[What to work on]: Going line by line through the listing below, count each line that includes the word "column", and reply with the count only.

[Exercise inputs]:
· · · ·

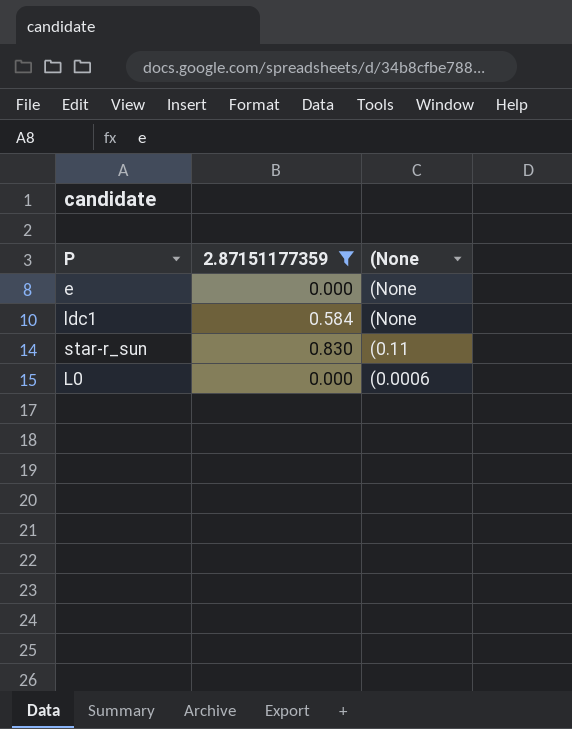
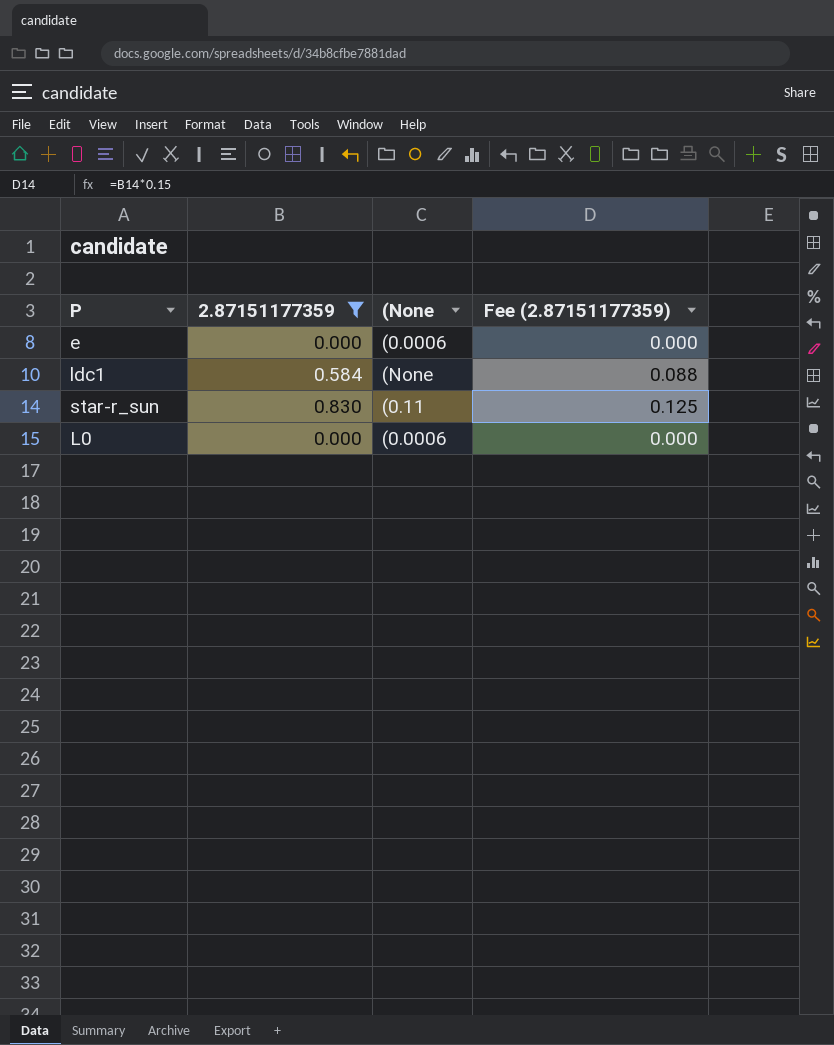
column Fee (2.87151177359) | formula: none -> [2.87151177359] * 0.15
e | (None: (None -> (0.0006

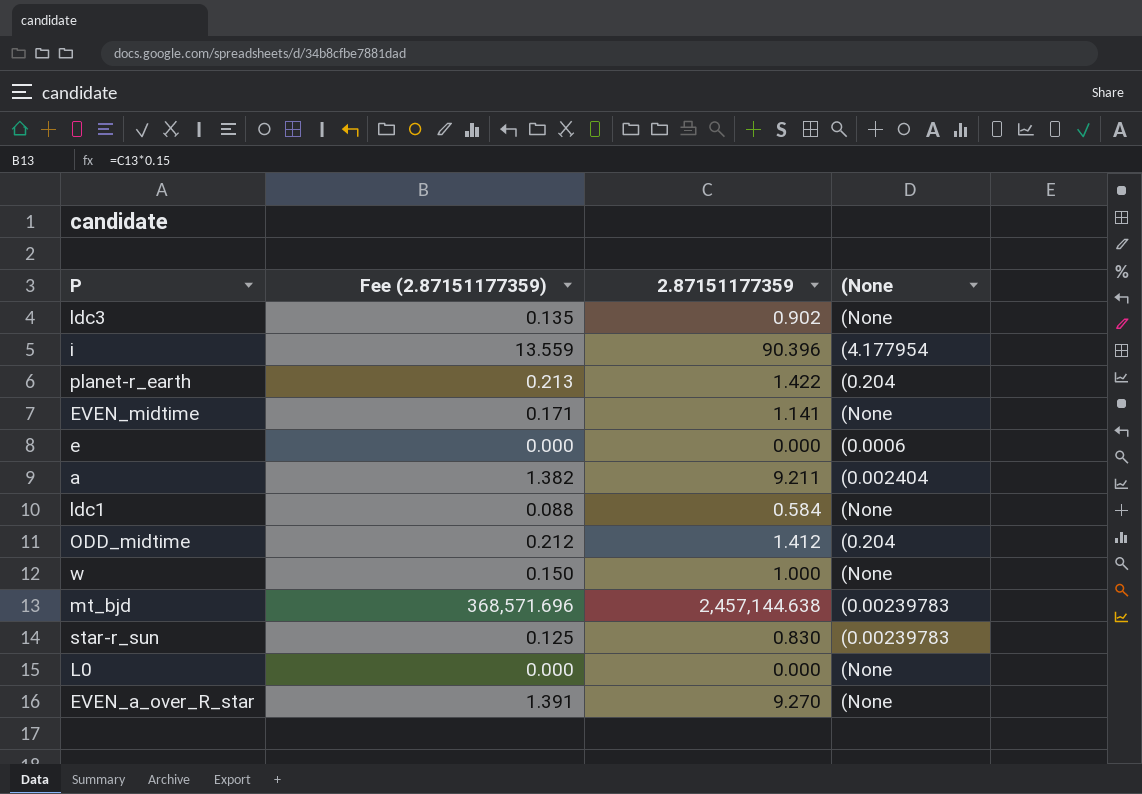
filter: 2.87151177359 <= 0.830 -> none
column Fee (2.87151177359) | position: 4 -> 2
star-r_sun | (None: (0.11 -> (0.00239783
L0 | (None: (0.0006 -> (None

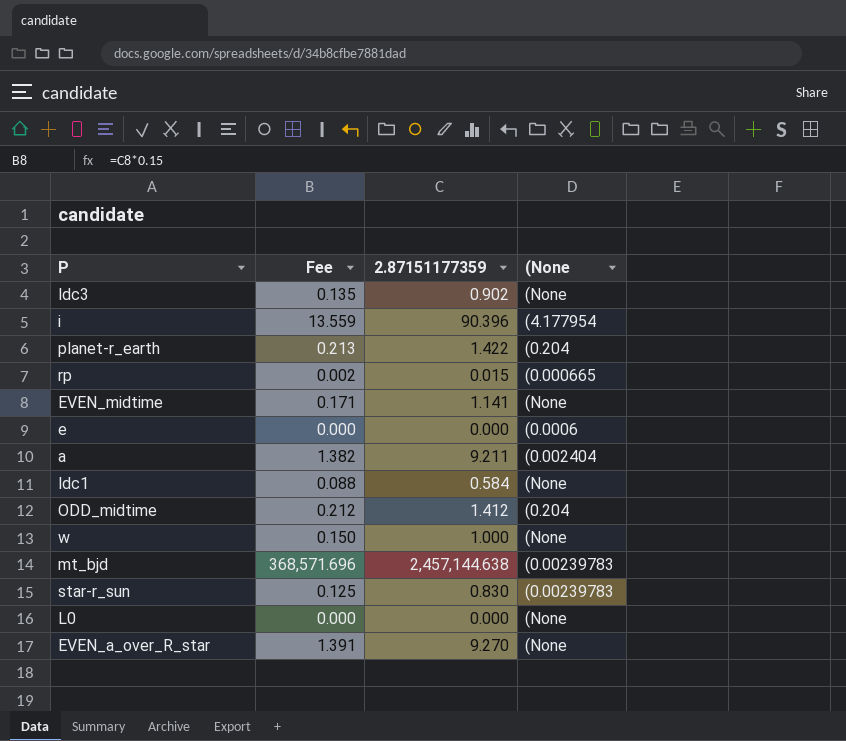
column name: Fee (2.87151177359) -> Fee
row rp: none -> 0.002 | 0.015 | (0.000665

· · · ·

[Task solution]: 3